Das Haus der Muttons
Loeser trug seine neue Kamera an einem Ledergurt um den Hals und schlug sich quer durchs üppige Gestrüpp am Straßenrand, um auf dem Weg zur Terrasse des Hauses wenigstens vom Gebüsch verdeckt zu werden. Zuerst war von Dolores Mutton nichts zu sehen, doch als er näher kam, sah er durch die Glasfassade, wie sie in der Küche eine Orange aß; plötzlich schien es, als sei die Gugelhupfsche Bauweise vor allem zu Überwachungszwecken ersonnen worden. Drabsfarben war offenbar noch nicht eingetroffen, also setzte sich Loeser in den Schatten eines Baumes, klopfte sich den Staub aus der Hose und wartete. Auf einem Felsen ein paar Meter weiter döste smaragdglänzend eine Echse, die an Mordechai erinnerte. Der Duft des Ozeans wehte heran, ein milder Moschus für so ein gewaltiges Tier.
Kurz vor der Mittagsstunde hielt ein Wagen vor dem Haus, der Komponist stieg aus und ging hinein. Gebückt näherte Loeser sich der Terrasse. Drabsfarben und Dolores Mutton standen im Wohnzimmer, beide schon in zorniger Pose, als hätten sie ihren Streit von der Party zwei Abende zuvor nie unterbrochen. Loeser schoss ein paar Fotos, aber sie würden einander schon wenigstens küssen müssen, wenn er Stent Mutton zwingen wollte, seinen Irrtum einzugestehen, damit er sich dann in der Dankbarkeit baden konnte, die, wie Bevilacqua ihm versichert hatte, folgen würde.

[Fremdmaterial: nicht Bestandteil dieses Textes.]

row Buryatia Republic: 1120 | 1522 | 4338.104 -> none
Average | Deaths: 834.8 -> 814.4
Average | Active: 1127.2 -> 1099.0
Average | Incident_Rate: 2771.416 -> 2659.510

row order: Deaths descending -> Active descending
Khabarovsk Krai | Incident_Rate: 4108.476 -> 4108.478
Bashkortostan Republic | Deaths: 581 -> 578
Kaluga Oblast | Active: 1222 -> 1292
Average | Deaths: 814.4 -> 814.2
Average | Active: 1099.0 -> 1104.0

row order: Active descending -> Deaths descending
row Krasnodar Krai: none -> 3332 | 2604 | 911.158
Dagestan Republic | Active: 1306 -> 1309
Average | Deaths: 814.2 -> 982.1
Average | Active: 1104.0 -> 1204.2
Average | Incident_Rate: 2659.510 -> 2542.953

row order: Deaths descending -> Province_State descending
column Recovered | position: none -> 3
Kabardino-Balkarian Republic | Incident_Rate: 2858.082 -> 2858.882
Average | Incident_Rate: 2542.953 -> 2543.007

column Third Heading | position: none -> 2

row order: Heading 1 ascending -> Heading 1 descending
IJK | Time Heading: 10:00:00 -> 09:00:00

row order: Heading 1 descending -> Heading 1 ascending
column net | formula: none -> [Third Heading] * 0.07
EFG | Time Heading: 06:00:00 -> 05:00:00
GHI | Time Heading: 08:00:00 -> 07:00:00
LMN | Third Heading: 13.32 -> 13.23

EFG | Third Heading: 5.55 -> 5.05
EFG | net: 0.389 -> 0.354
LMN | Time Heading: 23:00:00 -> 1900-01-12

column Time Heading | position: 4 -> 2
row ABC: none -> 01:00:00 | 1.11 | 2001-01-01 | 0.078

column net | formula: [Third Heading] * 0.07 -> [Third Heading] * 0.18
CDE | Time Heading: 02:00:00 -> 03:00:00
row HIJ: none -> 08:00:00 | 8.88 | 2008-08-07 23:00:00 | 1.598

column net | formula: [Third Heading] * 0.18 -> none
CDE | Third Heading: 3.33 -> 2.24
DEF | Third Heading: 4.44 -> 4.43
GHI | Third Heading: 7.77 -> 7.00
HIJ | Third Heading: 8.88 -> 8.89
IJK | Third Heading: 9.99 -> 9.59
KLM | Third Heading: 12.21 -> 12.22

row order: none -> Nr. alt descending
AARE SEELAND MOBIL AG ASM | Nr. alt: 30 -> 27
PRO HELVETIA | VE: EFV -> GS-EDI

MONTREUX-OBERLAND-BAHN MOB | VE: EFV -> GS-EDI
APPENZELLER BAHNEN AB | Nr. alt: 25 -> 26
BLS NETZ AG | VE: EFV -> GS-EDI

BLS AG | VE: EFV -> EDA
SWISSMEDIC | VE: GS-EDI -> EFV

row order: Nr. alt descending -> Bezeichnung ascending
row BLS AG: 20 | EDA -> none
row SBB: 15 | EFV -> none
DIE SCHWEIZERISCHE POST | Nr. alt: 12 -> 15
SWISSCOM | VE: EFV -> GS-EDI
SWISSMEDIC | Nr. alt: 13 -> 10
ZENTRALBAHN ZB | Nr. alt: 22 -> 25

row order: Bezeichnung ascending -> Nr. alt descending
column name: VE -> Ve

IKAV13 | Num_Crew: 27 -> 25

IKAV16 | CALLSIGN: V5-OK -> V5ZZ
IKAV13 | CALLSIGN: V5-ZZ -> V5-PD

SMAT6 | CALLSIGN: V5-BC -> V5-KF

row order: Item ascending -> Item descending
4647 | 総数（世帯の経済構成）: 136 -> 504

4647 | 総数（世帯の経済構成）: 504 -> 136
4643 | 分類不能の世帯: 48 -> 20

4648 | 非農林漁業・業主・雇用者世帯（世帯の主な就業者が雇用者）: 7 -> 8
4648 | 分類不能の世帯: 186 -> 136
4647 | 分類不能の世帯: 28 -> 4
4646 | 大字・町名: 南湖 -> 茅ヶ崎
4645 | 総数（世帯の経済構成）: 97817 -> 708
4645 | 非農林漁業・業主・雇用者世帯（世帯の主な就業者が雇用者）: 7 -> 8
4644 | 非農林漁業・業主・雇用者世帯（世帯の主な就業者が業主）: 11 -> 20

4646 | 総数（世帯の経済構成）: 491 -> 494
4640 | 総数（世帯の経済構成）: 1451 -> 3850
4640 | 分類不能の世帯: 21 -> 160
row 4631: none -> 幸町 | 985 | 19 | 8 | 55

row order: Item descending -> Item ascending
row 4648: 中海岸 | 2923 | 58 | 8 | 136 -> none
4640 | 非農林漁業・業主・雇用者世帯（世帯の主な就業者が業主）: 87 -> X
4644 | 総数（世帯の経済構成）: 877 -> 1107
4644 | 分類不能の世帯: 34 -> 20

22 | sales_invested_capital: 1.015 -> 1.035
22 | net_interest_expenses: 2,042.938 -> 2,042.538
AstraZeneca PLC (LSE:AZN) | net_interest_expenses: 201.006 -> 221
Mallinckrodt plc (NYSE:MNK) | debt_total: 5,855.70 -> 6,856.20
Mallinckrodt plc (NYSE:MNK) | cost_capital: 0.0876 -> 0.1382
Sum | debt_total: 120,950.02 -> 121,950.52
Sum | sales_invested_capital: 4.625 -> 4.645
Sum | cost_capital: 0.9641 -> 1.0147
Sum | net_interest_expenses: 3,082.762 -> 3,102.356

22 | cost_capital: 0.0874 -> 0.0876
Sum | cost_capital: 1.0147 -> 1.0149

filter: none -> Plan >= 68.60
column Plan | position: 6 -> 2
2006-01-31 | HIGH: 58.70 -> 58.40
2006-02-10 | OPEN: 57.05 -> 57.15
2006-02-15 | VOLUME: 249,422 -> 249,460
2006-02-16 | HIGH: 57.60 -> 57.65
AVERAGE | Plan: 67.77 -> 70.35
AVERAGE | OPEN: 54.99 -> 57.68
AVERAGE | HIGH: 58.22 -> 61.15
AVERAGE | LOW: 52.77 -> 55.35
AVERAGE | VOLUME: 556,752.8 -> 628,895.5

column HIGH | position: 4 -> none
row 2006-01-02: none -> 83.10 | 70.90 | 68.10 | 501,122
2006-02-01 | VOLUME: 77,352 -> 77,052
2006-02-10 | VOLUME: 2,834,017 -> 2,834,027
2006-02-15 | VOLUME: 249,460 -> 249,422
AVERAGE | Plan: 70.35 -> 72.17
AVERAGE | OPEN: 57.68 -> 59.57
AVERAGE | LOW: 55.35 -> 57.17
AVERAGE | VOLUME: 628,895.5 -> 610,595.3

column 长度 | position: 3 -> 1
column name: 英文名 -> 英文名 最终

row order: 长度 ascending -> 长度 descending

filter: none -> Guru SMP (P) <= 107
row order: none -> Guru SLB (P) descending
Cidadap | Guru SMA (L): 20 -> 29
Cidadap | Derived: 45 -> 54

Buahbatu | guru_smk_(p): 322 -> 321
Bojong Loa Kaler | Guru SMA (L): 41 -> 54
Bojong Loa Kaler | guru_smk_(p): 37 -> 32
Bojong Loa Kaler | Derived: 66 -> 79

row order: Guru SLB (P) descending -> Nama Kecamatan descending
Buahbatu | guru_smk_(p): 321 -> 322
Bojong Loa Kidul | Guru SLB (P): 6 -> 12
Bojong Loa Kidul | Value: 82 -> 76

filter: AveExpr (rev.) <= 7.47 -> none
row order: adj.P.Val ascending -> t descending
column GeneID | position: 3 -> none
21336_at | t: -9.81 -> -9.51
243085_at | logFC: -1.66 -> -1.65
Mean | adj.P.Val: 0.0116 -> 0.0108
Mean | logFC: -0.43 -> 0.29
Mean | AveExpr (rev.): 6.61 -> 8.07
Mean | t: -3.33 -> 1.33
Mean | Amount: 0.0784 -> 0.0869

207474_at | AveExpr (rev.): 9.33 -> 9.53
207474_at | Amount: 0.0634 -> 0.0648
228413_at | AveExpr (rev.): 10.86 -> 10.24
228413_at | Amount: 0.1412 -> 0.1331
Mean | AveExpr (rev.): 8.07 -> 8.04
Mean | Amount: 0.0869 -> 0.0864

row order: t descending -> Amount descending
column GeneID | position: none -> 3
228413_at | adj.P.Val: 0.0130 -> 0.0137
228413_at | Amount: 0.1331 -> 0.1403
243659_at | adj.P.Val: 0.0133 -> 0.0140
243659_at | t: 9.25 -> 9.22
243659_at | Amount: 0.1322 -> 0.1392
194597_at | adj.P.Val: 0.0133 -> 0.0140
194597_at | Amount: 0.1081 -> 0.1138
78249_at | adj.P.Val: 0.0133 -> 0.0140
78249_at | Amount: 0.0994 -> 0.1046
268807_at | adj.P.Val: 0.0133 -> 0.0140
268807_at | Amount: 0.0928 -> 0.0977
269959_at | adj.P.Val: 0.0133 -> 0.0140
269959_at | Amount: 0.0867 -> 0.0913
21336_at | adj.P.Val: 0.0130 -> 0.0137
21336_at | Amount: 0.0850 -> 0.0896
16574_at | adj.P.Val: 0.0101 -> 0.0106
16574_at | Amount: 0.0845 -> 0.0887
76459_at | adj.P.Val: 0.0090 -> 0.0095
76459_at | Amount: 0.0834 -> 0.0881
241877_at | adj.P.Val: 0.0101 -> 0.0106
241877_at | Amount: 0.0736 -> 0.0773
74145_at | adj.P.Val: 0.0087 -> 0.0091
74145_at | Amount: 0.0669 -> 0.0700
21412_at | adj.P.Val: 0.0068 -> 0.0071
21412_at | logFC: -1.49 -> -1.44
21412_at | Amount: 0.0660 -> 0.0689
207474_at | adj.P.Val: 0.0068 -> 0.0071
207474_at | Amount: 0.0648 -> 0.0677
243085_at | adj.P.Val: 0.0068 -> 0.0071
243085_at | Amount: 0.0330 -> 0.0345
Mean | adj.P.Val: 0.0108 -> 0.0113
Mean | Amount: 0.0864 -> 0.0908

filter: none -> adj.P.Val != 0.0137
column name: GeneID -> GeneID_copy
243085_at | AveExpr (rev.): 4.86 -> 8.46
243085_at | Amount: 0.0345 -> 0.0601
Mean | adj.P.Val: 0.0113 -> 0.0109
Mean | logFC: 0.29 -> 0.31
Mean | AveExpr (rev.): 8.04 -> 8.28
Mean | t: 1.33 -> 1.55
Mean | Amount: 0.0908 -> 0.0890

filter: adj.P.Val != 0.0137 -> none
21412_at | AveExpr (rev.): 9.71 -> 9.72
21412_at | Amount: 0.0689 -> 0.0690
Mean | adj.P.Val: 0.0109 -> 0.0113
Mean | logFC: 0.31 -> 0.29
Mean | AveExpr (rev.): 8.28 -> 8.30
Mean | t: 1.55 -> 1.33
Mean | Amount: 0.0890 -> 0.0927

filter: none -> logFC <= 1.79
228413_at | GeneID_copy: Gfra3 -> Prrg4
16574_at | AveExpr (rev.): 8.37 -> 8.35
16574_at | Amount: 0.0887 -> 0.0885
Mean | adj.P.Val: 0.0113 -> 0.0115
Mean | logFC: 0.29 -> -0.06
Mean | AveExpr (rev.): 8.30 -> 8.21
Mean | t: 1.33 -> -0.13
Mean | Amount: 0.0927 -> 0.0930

»Was machen Sie denn da bitte?«
Loeser hüpfte das Herz wie ein Tennisball. Er drehte sich um. Vor ihm stand ein untersetzter Junge in einem Jeanshemd mit einer großen Einkaufstüte aus Packpapier unter dem Arm.
»Ich bin ein Freund der Muttons«, sagte Loeser.
»Aber sicher doch«, sagte der Junge. Dann packte er Loeser mit der freien Hand am Kragen und zerrte ihn den Abhang hinunter auf das Haus zu, wobei er »Mrs Mutton! Mrs Mutton!« rief.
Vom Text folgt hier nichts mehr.